Fugitives
de Alice Munro

critiqué par FranBlan, le 5 mars 2011
(Montréal, Québec - 82 ans)


La note:  étoiles
Bouquet d'histoires courtes..., inoubliables!
Alice Munro est une écrivaine-nouvelliste canadienne anglaise dont l'oeuvre prolifique et la notoriété sont reconnues. Elle s'est mérité à peu près toutes les récompenses de la littérature anglaise...
Ayant surtout une prédilection pour les pavés littéraires, je n'ai jamais été très attirée par les recueils de nouvelles malgré tout le charme que j'y découvre chaque fois que je m'adonne à leur lecture.

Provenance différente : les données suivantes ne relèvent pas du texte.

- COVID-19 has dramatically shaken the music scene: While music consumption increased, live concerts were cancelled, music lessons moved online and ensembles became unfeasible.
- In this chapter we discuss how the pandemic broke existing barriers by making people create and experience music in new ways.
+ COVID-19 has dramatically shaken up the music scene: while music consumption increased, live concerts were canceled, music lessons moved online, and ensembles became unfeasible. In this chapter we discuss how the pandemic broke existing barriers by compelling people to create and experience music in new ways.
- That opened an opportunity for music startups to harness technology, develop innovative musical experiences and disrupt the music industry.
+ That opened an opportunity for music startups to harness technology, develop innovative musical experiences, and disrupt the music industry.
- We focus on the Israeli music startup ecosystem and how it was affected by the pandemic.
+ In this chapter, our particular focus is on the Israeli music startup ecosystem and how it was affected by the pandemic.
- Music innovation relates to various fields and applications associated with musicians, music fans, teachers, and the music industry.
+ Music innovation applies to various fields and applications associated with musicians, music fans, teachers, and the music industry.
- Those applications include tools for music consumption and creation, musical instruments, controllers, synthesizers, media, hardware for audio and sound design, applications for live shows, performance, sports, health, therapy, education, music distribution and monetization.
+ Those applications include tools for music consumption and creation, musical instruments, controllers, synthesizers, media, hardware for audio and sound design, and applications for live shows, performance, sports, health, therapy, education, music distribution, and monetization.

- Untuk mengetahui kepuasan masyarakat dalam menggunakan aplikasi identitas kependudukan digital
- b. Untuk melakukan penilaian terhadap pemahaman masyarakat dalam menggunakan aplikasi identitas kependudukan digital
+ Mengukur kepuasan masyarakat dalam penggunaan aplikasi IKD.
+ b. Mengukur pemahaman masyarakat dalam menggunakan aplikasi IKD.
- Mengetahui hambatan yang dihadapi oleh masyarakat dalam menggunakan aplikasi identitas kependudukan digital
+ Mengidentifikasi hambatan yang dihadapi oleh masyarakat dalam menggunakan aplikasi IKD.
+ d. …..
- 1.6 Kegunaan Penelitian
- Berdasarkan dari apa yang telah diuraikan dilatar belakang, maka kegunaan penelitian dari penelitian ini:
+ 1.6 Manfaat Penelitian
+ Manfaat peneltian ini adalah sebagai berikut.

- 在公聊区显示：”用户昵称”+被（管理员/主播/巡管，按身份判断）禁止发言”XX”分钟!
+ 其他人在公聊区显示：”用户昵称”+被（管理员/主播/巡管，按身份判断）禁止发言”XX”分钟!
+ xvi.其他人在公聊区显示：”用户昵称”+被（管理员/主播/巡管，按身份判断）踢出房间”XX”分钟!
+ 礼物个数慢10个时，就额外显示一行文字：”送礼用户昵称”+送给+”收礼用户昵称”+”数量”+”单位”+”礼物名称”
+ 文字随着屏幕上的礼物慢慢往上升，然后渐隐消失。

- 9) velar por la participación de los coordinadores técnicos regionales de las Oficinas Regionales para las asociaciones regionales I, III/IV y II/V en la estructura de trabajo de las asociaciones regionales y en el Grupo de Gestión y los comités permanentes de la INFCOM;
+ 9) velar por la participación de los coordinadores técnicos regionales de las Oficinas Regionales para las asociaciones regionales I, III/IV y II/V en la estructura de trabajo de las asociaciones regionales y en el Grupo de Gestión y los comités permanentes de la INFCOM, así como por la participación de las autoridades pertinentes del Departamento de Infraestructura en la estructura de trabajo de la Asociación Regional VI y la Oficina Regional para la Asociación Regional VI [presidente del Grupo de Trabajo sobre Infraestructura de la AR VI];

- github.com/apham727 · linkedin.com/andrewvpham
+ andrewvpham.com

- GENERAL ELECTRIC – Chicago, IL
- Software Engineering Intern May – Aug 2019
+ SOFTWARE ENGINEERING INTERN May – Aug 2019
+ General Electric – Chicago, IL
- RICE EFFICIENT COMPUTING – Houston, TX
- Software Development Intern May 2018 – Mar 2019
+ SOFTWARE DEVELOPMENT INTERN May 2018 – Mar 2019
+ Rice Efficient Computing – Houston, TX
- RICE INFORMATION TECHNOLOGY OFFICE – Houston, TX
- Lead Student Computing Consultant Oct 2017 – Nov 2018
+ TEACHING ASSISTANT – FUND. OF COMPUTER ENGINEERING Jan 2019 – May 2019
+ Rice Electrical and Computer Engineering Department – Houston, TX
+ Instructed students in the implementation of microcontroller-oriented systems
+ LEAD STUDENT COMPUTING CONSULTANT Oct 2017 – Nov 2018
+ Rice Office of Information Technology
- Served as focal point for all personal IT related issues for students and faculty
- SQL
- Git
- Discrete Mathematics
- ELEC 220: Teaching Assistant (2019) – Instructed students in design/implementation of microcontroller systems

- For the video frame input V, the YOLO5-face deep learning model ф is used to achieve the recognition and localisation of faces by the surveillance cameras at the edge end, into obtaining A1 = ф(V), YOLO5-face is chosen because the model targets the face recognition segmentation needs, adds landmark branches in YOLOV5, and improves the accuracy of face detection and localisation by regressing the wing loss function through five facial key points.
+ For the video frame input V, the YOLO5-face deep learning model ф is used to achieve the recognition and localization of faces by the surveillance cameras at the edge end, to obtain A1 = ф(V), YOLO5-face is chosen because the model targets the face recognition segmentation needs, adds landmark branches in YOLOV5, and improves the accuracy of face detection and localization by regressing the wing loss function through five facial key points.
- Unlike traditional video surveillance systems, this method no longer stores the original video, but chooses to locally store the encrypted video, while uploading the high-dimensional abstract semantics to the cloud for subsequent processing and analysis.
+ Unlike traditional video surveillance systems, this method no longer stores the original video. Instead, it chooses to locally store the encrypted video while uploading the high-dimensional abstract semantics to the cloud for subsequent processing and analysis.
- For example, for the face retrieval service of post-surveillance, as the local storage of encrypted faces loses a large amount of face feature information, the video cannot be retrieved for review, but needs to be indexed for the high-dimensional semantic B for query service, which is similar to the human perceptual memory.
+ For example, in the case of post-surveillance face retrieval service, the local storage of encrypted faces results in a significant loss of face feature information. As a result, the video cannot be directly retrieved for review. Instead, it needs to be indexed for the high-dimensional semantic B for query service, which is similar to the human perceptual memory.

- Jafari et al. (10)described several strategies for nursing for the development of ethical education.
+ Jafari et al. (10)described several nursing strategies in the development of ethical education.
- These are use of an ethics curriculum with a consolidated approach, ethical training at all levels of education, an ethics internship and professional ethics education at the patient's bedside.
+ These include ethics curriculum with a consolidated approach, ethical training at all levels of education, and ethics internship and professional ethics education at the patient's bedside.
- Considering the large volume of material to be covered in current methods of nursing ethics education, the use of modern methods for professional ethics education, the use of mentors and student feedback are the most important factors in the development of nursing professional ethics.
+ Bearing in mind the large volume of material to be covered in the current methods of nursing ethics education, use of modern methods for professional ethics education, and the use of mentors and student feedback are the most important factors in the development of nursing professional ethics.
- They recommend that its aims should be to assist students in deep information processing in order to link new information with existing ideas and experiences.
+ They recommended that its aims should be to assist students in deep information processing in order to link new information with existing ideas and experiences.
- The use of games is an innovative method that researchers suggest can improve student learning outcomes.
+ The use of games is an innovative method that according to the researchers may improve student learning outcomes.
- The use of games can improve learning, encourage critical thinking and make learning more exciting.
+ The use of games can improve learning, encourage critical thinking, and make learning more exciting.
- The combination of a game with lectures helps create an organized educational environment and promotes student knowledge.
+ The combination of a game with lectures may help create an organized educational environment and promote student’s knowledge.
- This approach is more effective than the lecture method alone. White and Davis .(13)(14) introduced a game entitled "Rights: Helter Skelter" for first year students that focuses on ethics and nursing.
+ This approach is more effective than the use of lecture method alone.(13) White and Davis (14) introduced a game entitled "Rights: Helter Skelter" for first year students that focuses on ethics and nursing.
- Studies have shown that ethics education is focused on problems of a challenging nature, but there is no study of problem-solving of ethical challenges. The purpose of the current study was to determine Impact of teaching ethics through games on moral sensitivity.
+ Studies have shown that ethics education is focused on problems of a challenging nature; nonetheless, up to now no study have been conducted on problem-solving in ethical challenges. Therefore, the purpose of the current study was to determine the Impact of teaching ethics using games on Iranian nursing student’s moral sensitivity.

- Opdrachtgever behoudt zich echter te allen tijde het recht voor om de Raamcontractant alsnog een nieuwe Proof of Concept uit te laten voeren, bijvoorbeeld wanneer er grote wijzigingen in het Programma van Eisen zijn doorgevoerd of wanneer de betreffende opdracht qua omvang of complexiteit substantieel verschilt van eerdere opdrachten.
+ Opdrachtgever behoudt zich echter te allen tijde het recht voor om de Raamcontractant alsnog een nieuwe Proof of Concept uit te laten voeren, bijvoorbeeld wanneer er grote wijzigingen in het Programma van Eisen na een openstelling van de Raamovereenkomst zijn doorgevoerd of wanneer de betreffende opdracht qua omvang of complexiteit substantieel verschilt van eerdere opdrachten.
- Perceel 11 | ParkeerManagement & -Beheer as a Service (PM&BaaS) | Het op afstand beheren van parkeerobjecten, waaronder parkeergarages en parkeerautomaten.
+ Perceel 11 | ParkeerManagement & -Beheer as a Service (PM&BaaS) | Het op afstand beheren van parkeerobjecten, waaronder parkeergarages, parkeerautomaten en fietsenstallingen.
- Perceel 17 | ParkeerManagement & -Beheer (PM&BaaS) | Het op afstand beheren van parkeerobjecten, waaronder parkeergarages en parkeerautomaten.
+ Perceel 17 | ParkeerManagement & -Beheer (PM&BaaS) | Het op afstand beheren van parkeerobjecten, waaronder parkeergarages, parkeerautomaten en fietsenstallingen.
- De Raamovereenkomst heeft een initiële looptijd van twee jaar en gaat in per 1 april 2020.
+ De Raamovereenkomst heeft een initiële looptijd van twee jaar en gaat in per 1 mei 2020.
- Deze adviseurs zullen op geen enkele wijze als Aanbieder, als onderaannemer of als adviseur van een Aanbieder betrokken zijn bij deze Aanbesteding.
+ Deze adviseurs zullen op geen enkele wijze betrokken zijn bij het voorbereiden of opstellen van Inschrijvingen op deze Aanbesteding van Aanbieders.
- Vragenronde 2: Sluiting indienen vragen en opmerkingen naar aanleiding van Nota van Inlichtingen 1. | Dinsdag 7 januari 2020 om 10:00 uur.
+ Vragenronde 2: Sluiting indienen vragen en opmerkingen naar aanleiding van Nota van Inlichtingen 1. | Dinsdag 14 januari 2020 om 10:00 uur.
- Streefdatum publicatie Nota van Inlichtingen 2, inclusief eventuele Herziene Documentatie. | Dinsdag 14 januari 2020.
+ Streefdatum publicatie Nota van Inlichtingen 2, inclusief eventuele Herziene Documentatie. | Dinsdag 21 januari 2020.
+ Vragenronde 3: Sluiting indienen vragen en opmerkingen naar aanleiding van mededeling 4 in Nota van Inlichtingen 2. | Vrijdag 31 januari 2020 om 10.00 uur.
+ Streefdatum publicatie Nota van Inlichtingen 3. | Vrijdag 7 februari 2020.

“Fugitives”, que j'ai lu dans sa version originale, "Runaway", est un recueil de huit nouvelles parlant de femmes en partance pour une possible autre vie...
Les personnages centraux sont tous féminins, jeunes ou moins, mais toutes à un moment charnière de leur existence. Un moment où elles vont fuir et chercher autre chose, un autre sens. Une douce cassure, un élan, parfois même une belle escapade.
Des ponts sont jetés parfois entre les nouvelles, et l’on peut retrouver de mère en fille des échappées belles qui s’enchaînent et se répondent.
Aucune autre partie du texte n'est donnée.